# 70th Anniversery of the Naval Battle for Guadalcanal



## syscom3 (Nov 15, 2012)

I just realized that today marks the end of the 70th anniversary of the most savage naval battle of WW2. Hard to believe we are this far removed from those terrible battles.

A salute to all the participants of that campaign! As the combatants fade away from the relentless march of time, I see it now as 67 years of peace.


----------



## DerAdlerIstGelandet (Nov 15, 2012)




----------



## Vassili Zaitzev (Nov 15, 2012)




----------



## Wayne Little (Nov 16, 2012)




----------



## stug3 (Nov 19, 2012)

“Ironbottom Sound” looking southwest towards Savo Island (center) and Cape Esperance (left) on Guadalcanal. A U.S. destroyer is sillouhetted against Savo Island. Photo taken from USS San Juan on August 7, 1942. The majority of the warship surface battle of 13 November took place in the area between Savo Island (center) and Guadalcanal (left).

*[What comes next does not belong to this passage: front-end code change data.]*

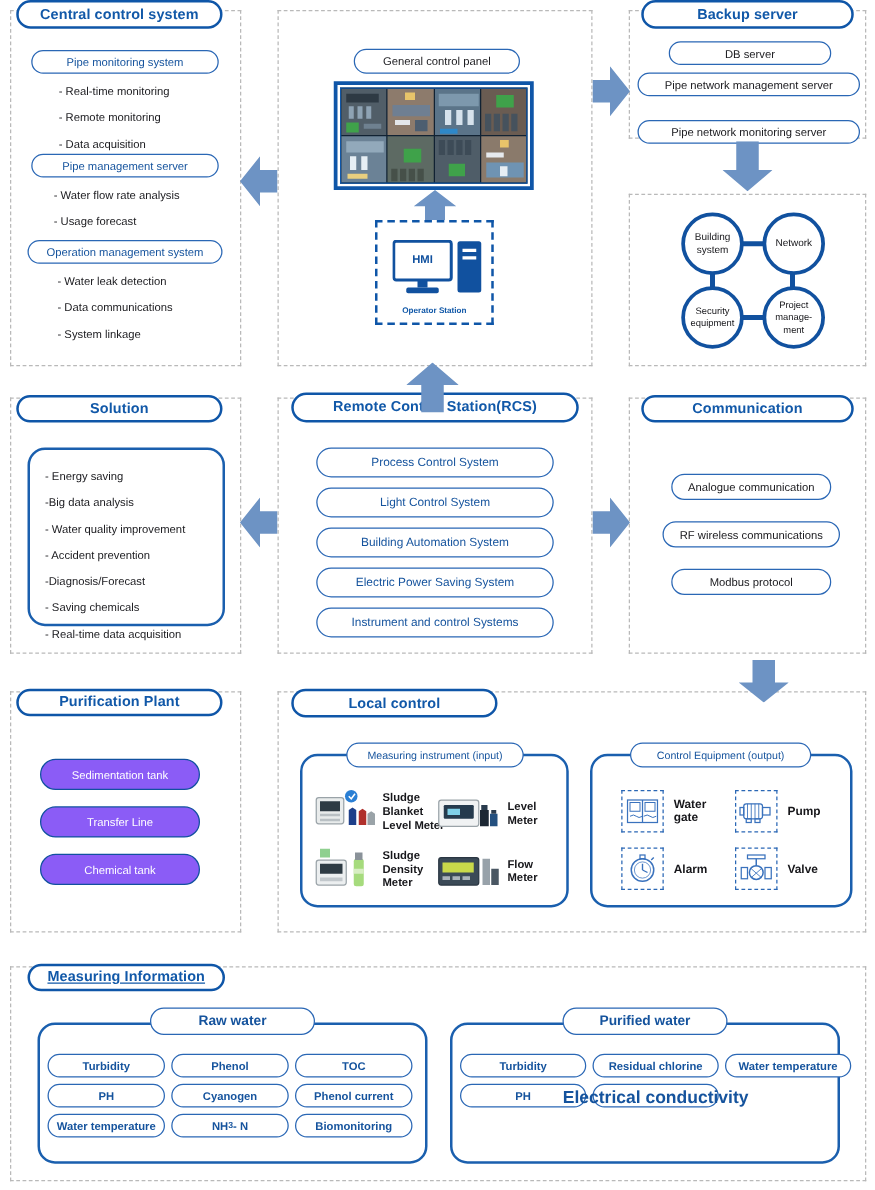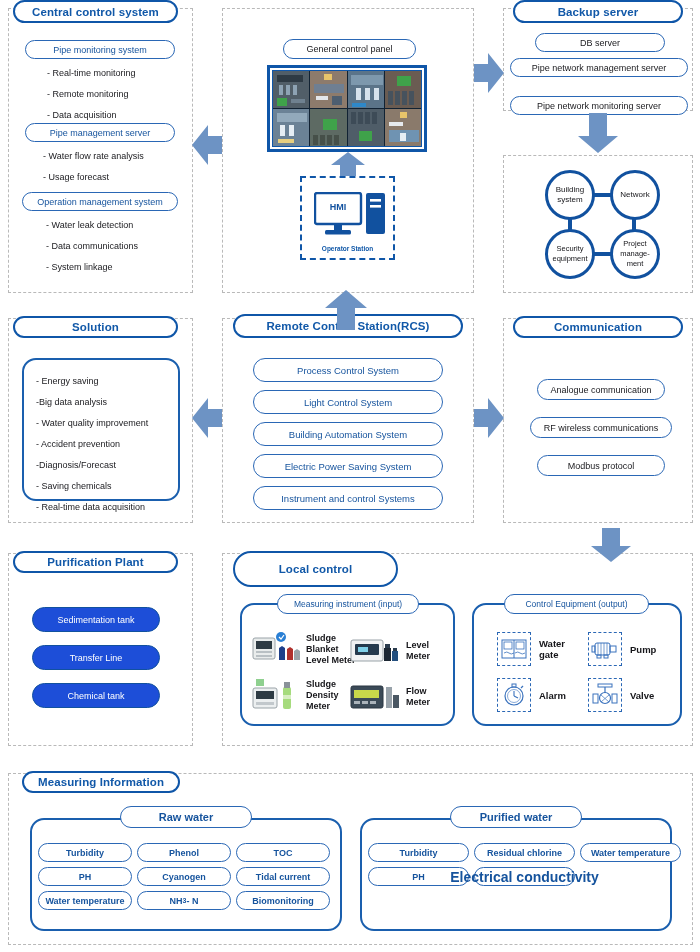"Local control" div.title-pill { height: 36px -> 23px }
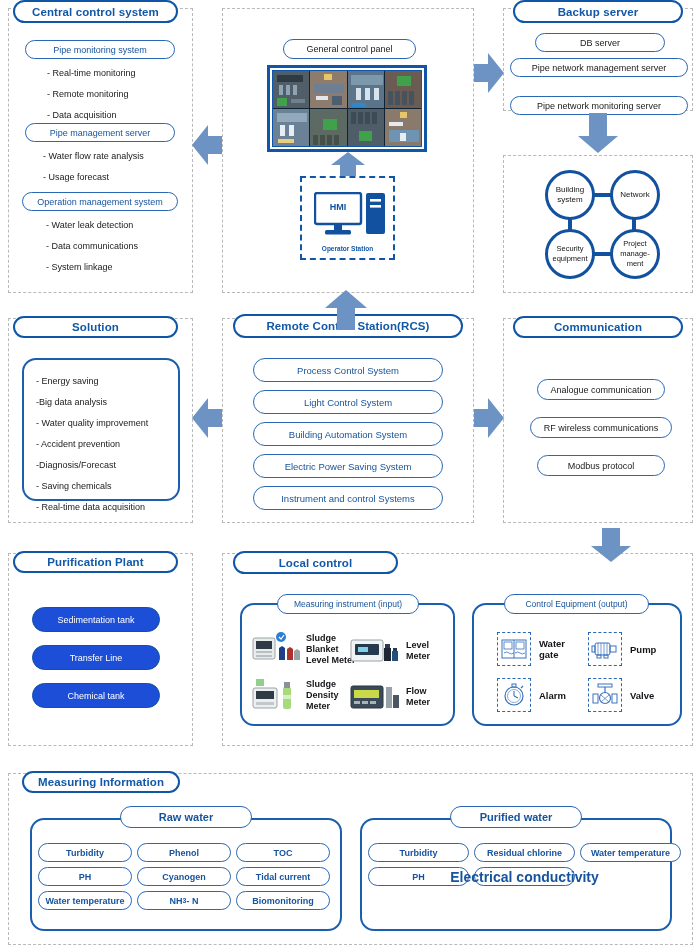"Sedimentation tank" .pill.solid { background: #1d4ed8 -> #8b5cf6 }
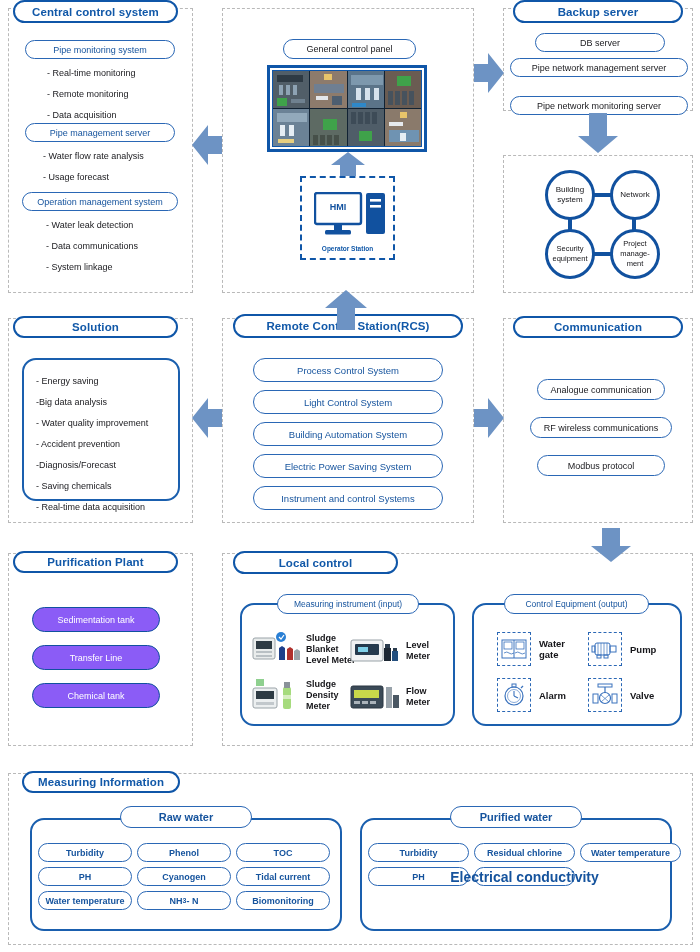"Measuring Information" div.title-pill { text-decoration: none -> underline }
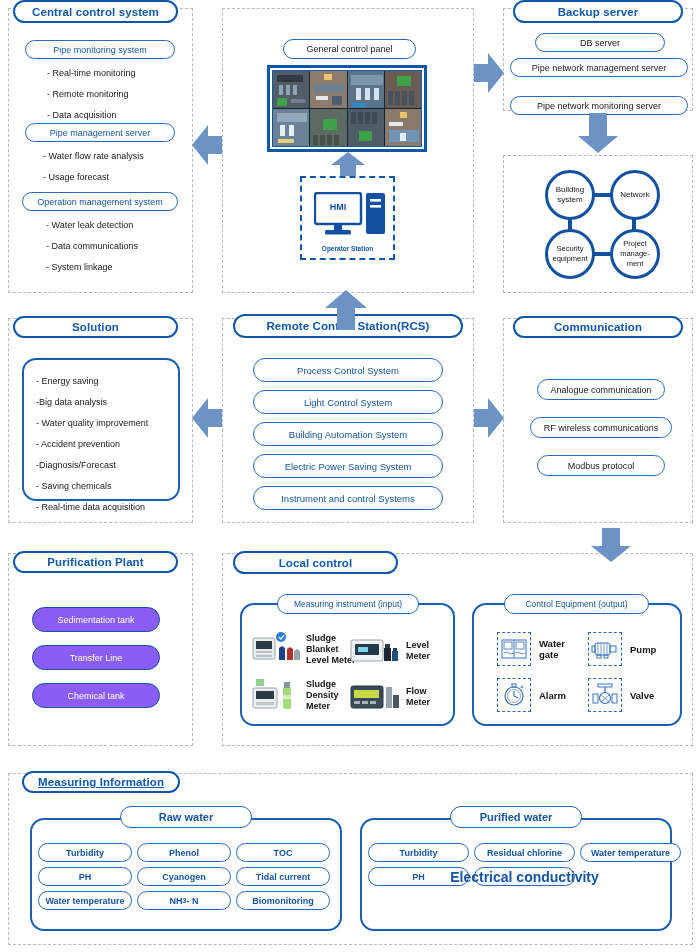"Tidal current" div.pill { text: Tidal -> Phenol }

Smoke rises from two Japanese planes shot down off Guadalcanal, 12 November 1942. Photographed from USS President Adams [AP-38]; ship at right is USS Betelgeuse [AK-28].





Captain Daniel Judson Callaghan on the bridge of his flagship USS San Francisco [CA-38], circa 1941-1942, before his promotion to Rear Admiral.




_For extraordinary heroism and conspicuous intrepidity above and beyond the call of duty during action against enemy Japanese forces off Savo Island on the night of 12–13 November 1942.

Although out-balanced in strength and numbers by a desperate and determined enemy, Rear Admiral Callaghan, with ingenious tactical skill and superb coordination of the units under his command, led his forces into battle against tremendous odds, thereby contributing decisively to the rout of a powerful invasion fleet and to the consequent frustration of a formidable Japanese offensive.

While faithfully directing close-range operations in the face of furious bombardment by superior enemy fire power, he was killed on the bridge of his Flagship. His courageous initiative, inspiring leadership, and judicious foresight in a crisis of grave responsibility were in keeping with the finest traditions of the United States Naval Service. He gallantly gave his life in the defense of his country. _

Rear Admiral Norman Scott pictured in c.1942, posthumously awarded the Medal of Honor for his part in Naval actions off Guadalcanal.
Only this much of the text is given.